Lund et al. examined the quality parameters of colonoscopy in a systematic retrospective review study, including 616,390 screening colonoscopies performed by 1,431 colonoscopists and 2,319 subsequent interval CRCs. It was concluded that an optimal individual colonoscopist with a mean WT of >6 minutes, a CIR of 90%, and an ADR of 15-19% or better ≥25% should be preferred to minimize the risk of interval CRC [28]. Zhao et al. stated that 9 minutes of WT was recommended for both high ADR and low AMR without reducing the efficiency of screening colonoscopy [29]. Taking this argument one step further, Kashiwagi et al. recommend a WT "longer than" 9 minutes to examine the transverse and sigmoid colon due to the anatomical features of mobility of these segments and the possibility of missing polyps [30]. The contribution of the long examination time to the quality of colonoscopy seems indisputable. However, the daily schedule and the time pressure of the work team on the operator would make the operator go faster out of necessity. In particularly difficult cases, optimal scanning of the entire colon is up to the skill and conscience of the operator. When the goal is a high-quality colonoscopy and high ADR, is the rest not important? To provide an optimal answer to this question, multiple factors such as the number of daily procedure appointments, endoscopist experience, rate of unusual cases, and rate of interval CRC should be evaluated together.

Limitations of our study

The sampled polyps were not classified according to their sizes. Patients with a sagging abdominal wall were not evaluated as a fatigue parameter. Interval CRC results could have been analyzed for a full-quality parameter. A more effective operating style evaluation could have been performed with these and broader parameters. Not evaluating the level of patient satisfaction was another limitation of our study.

Conclusions

Colonoscopy practice requires patience, experience, skill, and optimization of the processing time. With detailed statistical analyses, two conclusions were drawn from this study. The single-operator sitting style is superior to other styles for routine screening colonoscopy because it has the shortest overall procedure time and is more technical - least tiring. The most widely used style of single operator standing is the most tiring and most time-consuming one, but it should be preferred for its highest polyp detection rate compared to other styles. Further studies with more parameters and larger series on the ergonomics of endoscopists will contribute to the subject.

Acknowledgments

Language editing: This document was edited for proper English language, grammar, punctuation, spelling, and overall style by one or more of the highly qualified native English-speaking editors at SNAS (Springer Nature Author Services). A language editing certificate was issued on March 21, 2023, and may be verified on the SNAS website (https://secure.authorservices.springernature.com/en/certificate/verify) using the verification code BC36-1A9D-217E-FCF1-5AD2. Authors thank Salih Ergocen for statistical analysis. Authorship: All authors should have made substantial contributions to all of the following: EB, CA, and ST: the conception and design of the study, or acquisition of data, or analysis and interpretation of data; EB and ET: drafting the article or revising it critically for important intellectual content; and MFC: final approval of the version to be submitted.

Appendices

Recent presentation: This study was presented as an oral paper (No: S-096) in II. International Colorectal Surgery Congress, XIX. National Colon and Rectal Surgery Congress on May 16-20, 2023, at Susesi Convention Center in Antalya, Turkey.

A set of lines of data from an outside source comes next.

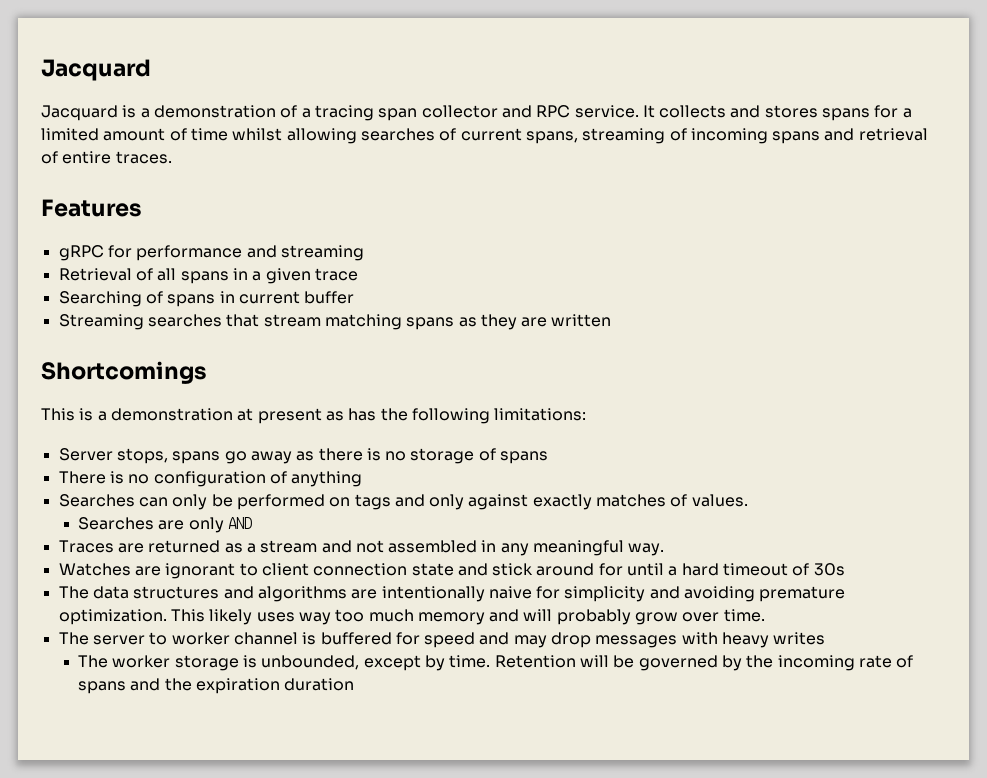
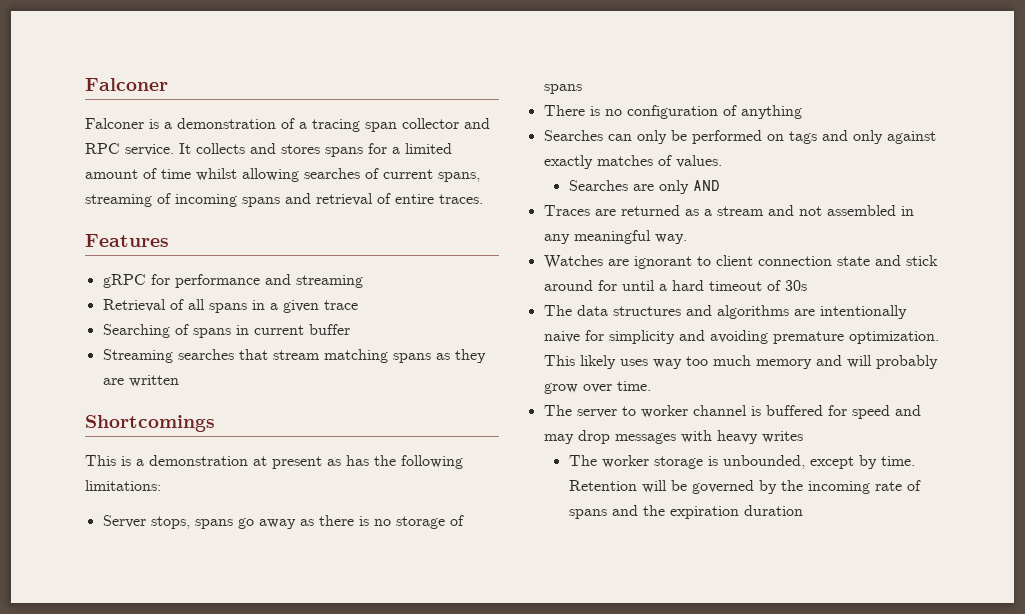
[41,59,151,81] [41,105,118,121] Jacquard // Jacquard -> [85,78,168,91] [85,118,144,129] Falconer // Falconer

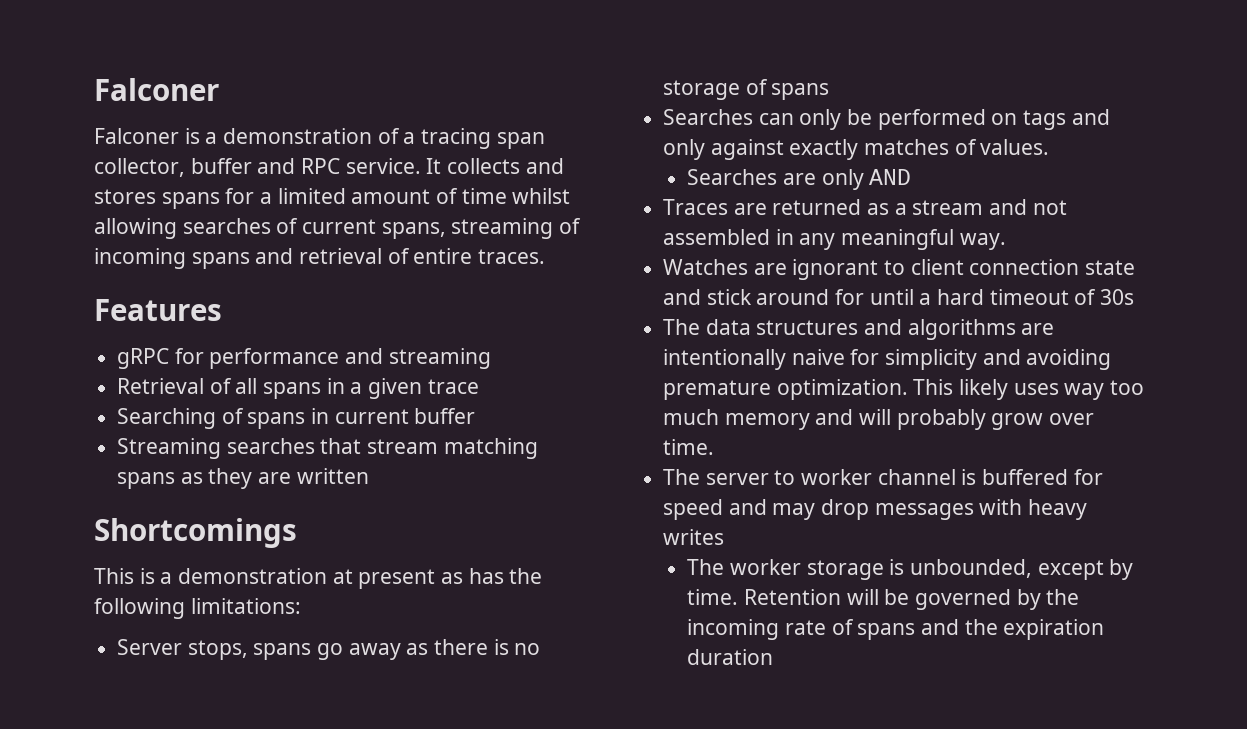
[402,118,459,129] collector -> [94,158,252,177] collector, buffer
[543,105,802,119] // There is no configuration of anything -> (830, 91) none

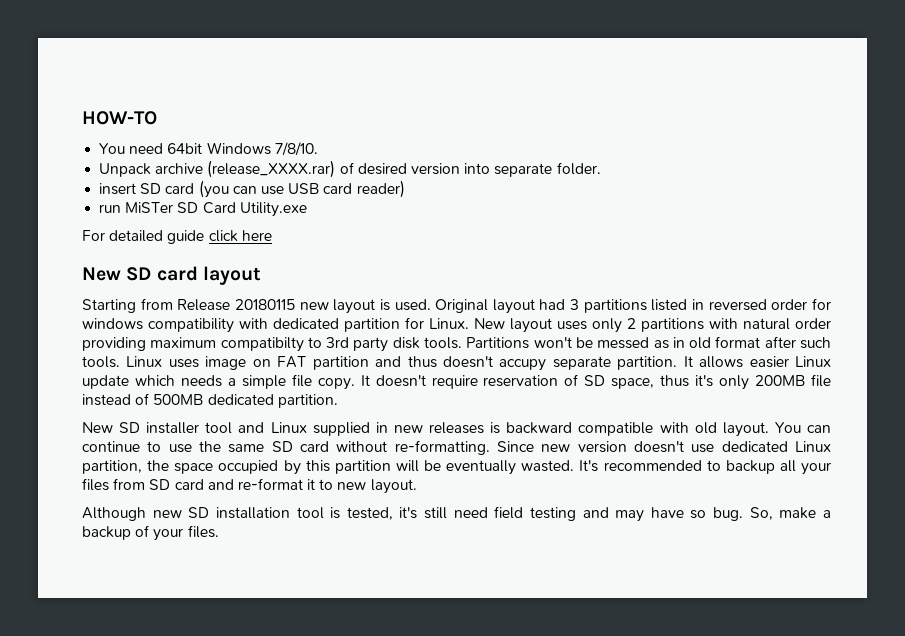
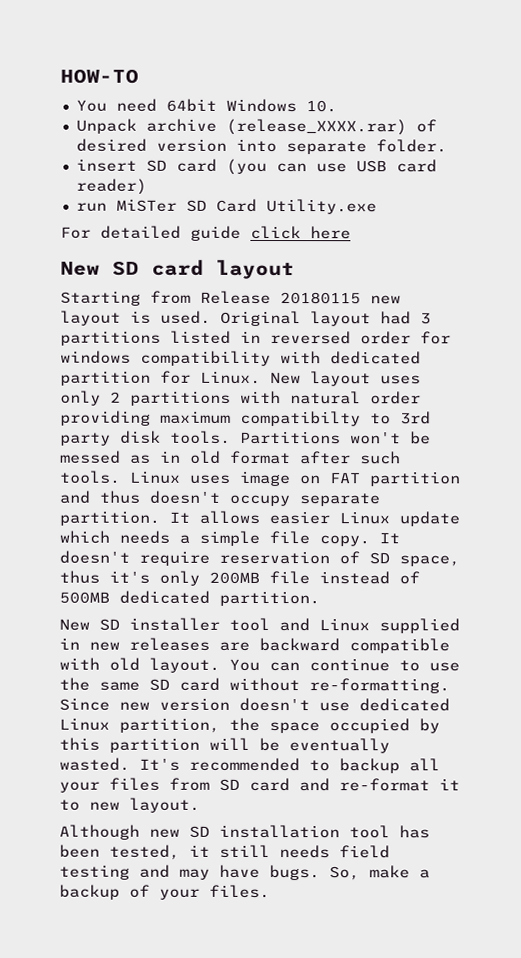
[274,142,318,156] 7/8/10. -> [305,100,337,113] 10.
[499,359,547,371] accupy -> [229,494,290,507] occupy
[490,422,501,434] is -> [219,641,250,651] are
[330,507,488,520] is tested, it's still need -> [399,825,430,839] [59,844,330,860] has been tested, it still needs
[690,507,744,521] so bug. -> [269,865,320,881] bugs.

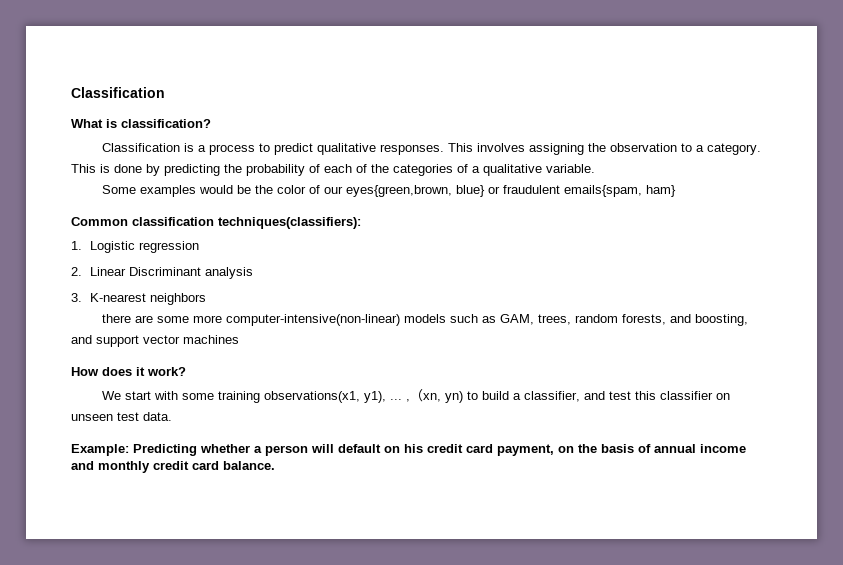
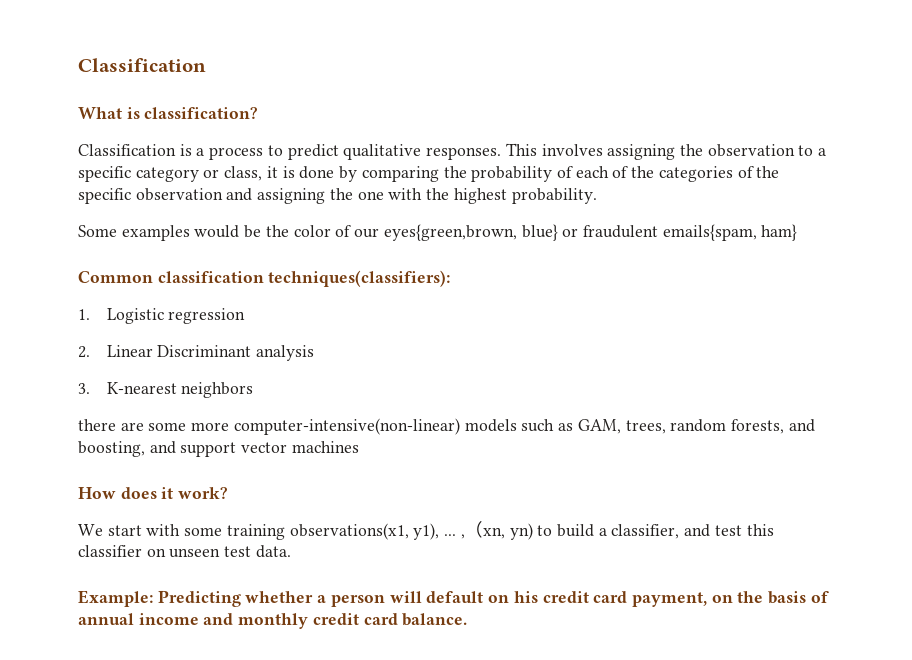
[707,143,762,155] [71,164,96,173] category. This -> [78,166,278,182] specific category or class, it
[164,164,220,176] predicting -> [361,166,439,182] comparing
[472,164,595,176] a qualitative variable. -> [756,166,780,178] [78,188,597,204] the specific observation and assigning the one with the highest probability.

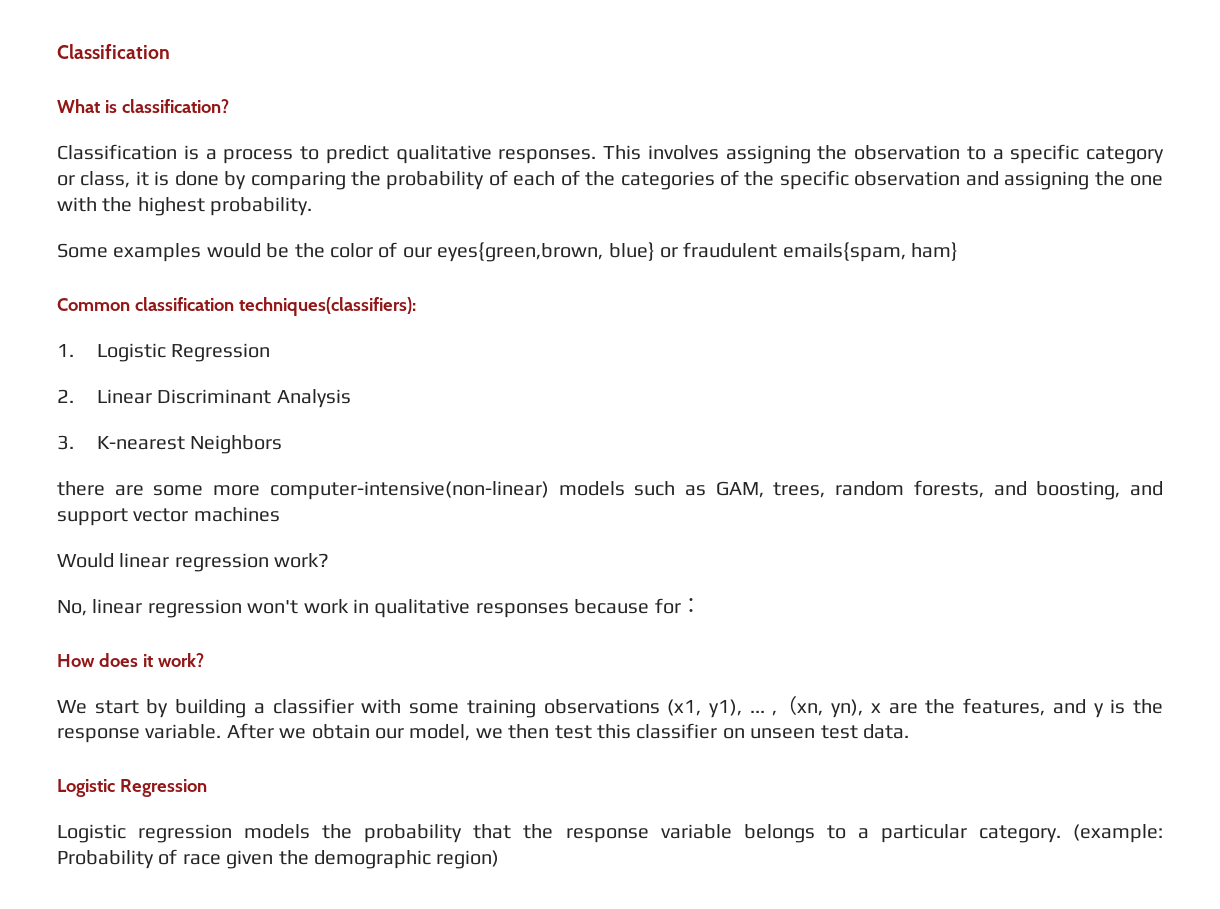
[168,308,246,324] regression -> [171,343,271,362] Regression
[256,345,315,361] analysis -> [276,389,351,408] Analysis
[181,382,254,398] neighbors -> [190,435,283,454] Neighbors
(359, 447) none -> [57,553,330,572] [57,598,701,618] // Would linear regression work? // No, linear regression won't work in qualitative responses because for：
(142, 530) none -> [146,698,354,718] by building a classifier
[289,523,409,540] observations(x1, -> [543,699,702,716] observations (x1,
[509,523,711,540] yn) to build a classifier, and -> [831,698,1164,718] [57,723,550,743] yn), x are the features, and y is the response variable. After we obtain our model, we then
[78,590,829,607] [78,613,468,629] Example: Predicting whether a person will default on his credit card payment, on the basis of annual income and monthly credit card balance. -> [57,779,207,797] [57,824,1163,843] [57,849,500,869] Logistic Regression // Logistic regression models the probability that the response variable belongs to a particular category. (example: Probability of race given the demographic region)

The authors have declared that no competing interests exist.

Human Ethics

Consent was obtained or waived by all participants in this study. Ethics Committee and Hospital Management of TR Health Sciences University - Istanbul Haydarpaşa Numune Training and Research Hospital issued approval Decision No: 2022/KK/81, Date: 18/04/2022. Institutional Review Board/Ethics Committee approval and Institute Chief Physician approval (Decision No: 62977267-E.79, Date: 22/04/2022) were received for this study.

Animal Ethics

Animal subjects: All authors have confirmed that this study did not involve animal subjects or tissue.